Le retour à la vie
« Sitôt que je suis arrivé en France, probablement parce que je n’avais pas reçu l’accueil espéré, parce que je n’ai pas ressenti la chaleur humaine dont j’avais tant besoin, parce que, aussi, j’avais le sentiment de ne susciter aucun intérêt auprès des Français, très vite, je me suis enfermé dans ma coquille ».
Sam Braun, Personne ne m’aurait cru, alors je me suis tu, Albin Michel, Paris, 2008
Le retour à la vie est-elle une expression adaptée quand il s’agit de revenir du pire qu’un être humain puisse concevoir, quand on a perdu une partie de sa famille, de ses proches et amis devant les mitraillettes des exécutions de masse, dans les salles de gazage et fours crématoires, dans l’épuisement des travaux forcés, quand on a été spolié de ses biens et de son passé ? Le retour à la vie est d’abord un destin, celui d’avoir échappé à la mort, bien que celle-ci hante à jamais l’esprit des survivants.

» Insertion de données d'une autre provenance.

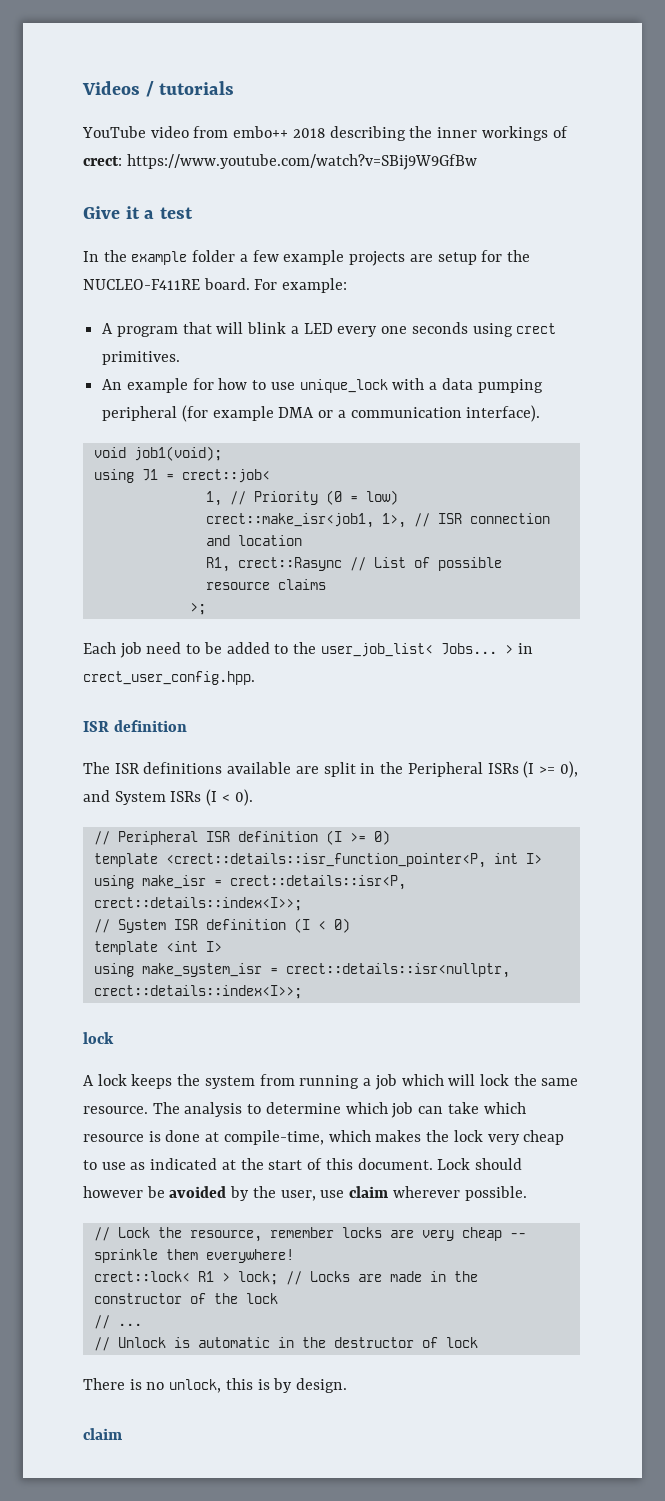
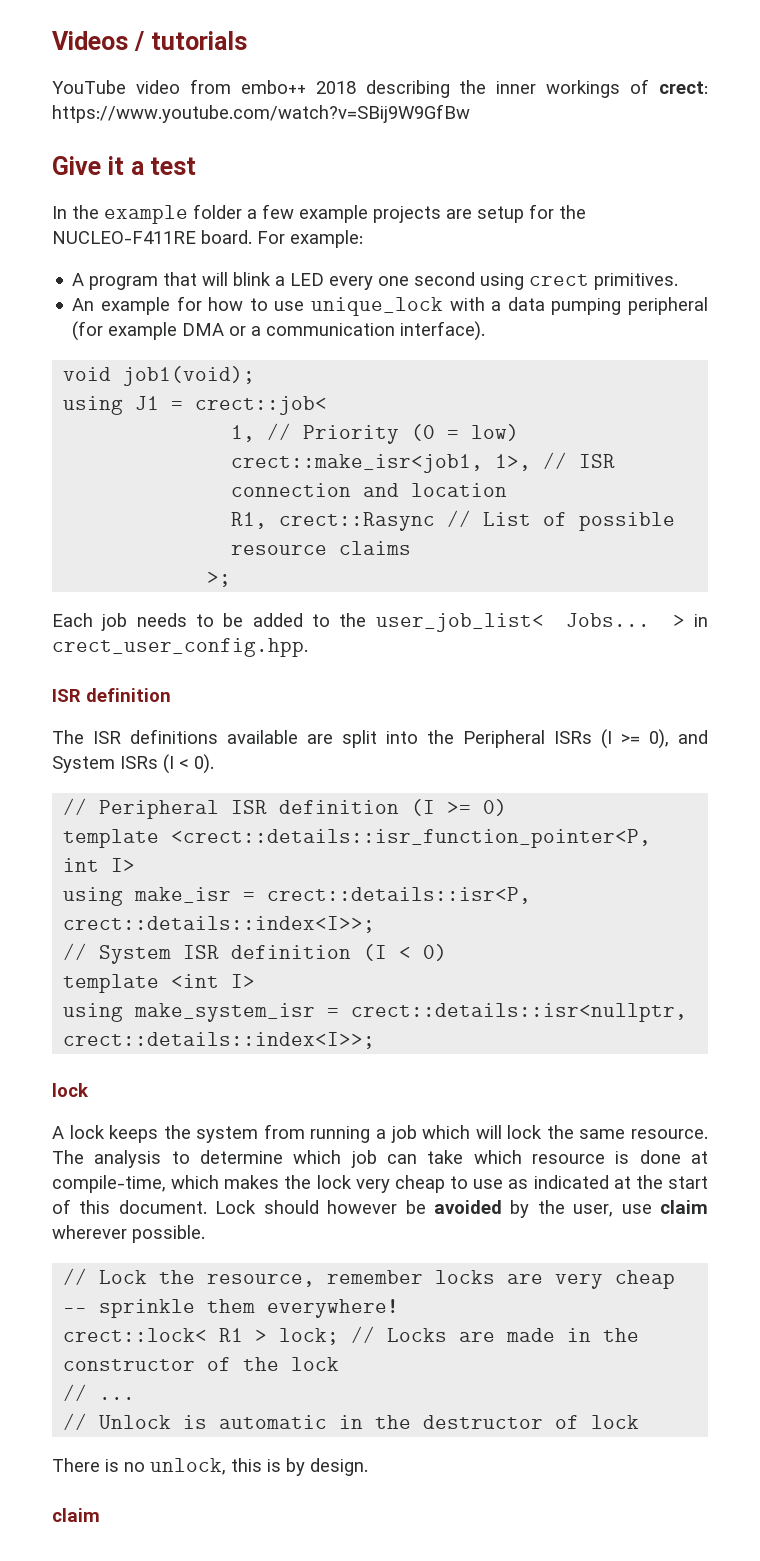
[411,322,468,334] seconds -> [414,272,476,286] second
[146,642,182,654] need -> [136,613,187,627] needs
[360,763,376,774] in -> [386,731,418,744] into

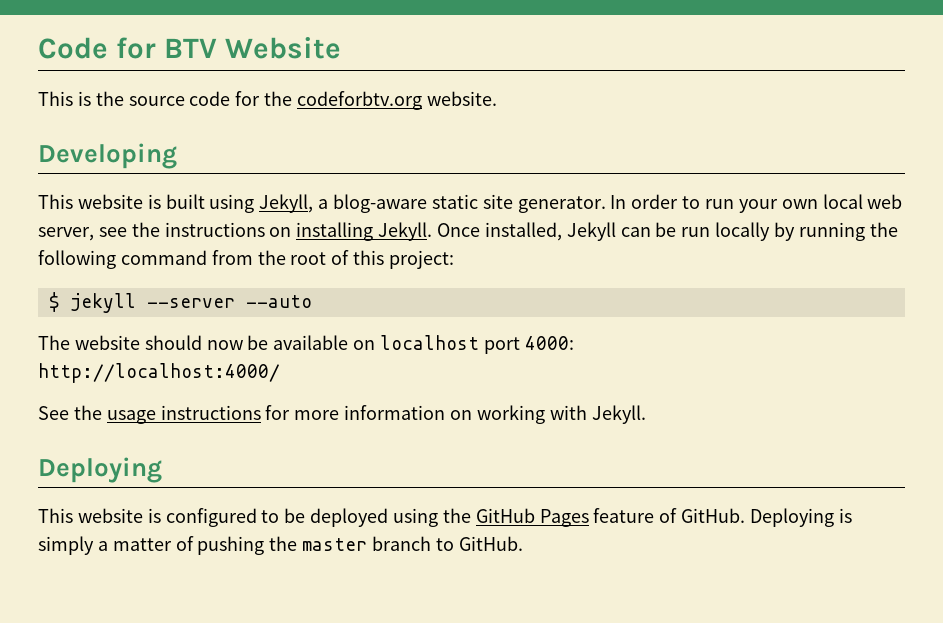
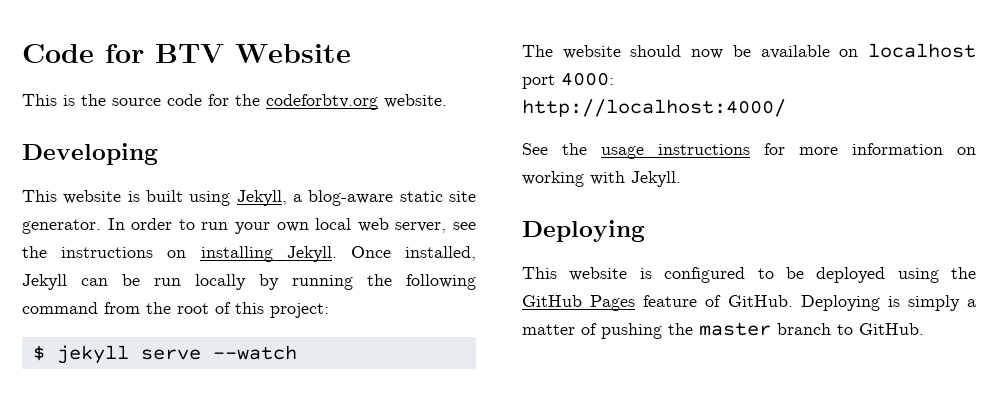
[146,295,312,308] --server --auto -> [140,345,297,360] serve --watch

Le retour à la vie a nécessité de surmonter les meurtrissures de corps affaiblis, de souffrances morales immenses, de supporter les transferts à partir des camps, de trouver un refuge quand le chez soi n’existe plus, cela dans une ambiance de fin de guerre et de chaos partout présente malgré les réjouissances bien légitimes des populations libérées et soulagées d’en avoir fini, elles, avec le cauchemar. La shoah prend corps avec la découverte des camps, elle devient une part constitutive de l’âme des rescapés, la mémoire de six millions de Juifs assassinés sur dix qui étaient présents dans les territoires occupés par les nazis, où ont été implantés les multiples lieux d’internement, de concentration et d’exécution programmés par les nazis, trop souvent avec la complicité de régimes autochtones.
Il a fallu reprendre le fil des jours et redonner du sens à ce qu’il restait de vie en soi, laissant la nuit aux réminiscences et épouvantes des camps. La solidarité du groupe, des organisations publiques et privées ont apporté souvent abri et réconfort, ont mis en place des structures d’accueil. Progressivement, il s’agit de retrouver une vie normale, un logement, des proches et amis, une activité professionnelle. Au-delà, la préoccupation est d’obtenir justice et la réparation, portée par l’envie de témoigner et l’espoir d’être entendu. Le socle de la mémoire collective des survivants se met en place au sein des communautés dans des années 50 et 60. Toutefois, malgré la chasse aux criminels et les grands procès d’après guerre, le climat est à la recherche de la concorde nationale, aux efforts de reconstruction nationale et de construction européenne ; tous ces témoignages sont peu transmis et valorisés, jusqu’aux années Soixante-dix et Quatre-vingt, quand l’ère du témoin commence à faire foi au moment où des procès nationaux mettent en relief la nature du crime, et les complicités de pouvoirs publics ou de personnes d’influence. Témoigner devient un puissant antidote pour défier la mort, survivre et engager, enfin, le combat pour la Transmission.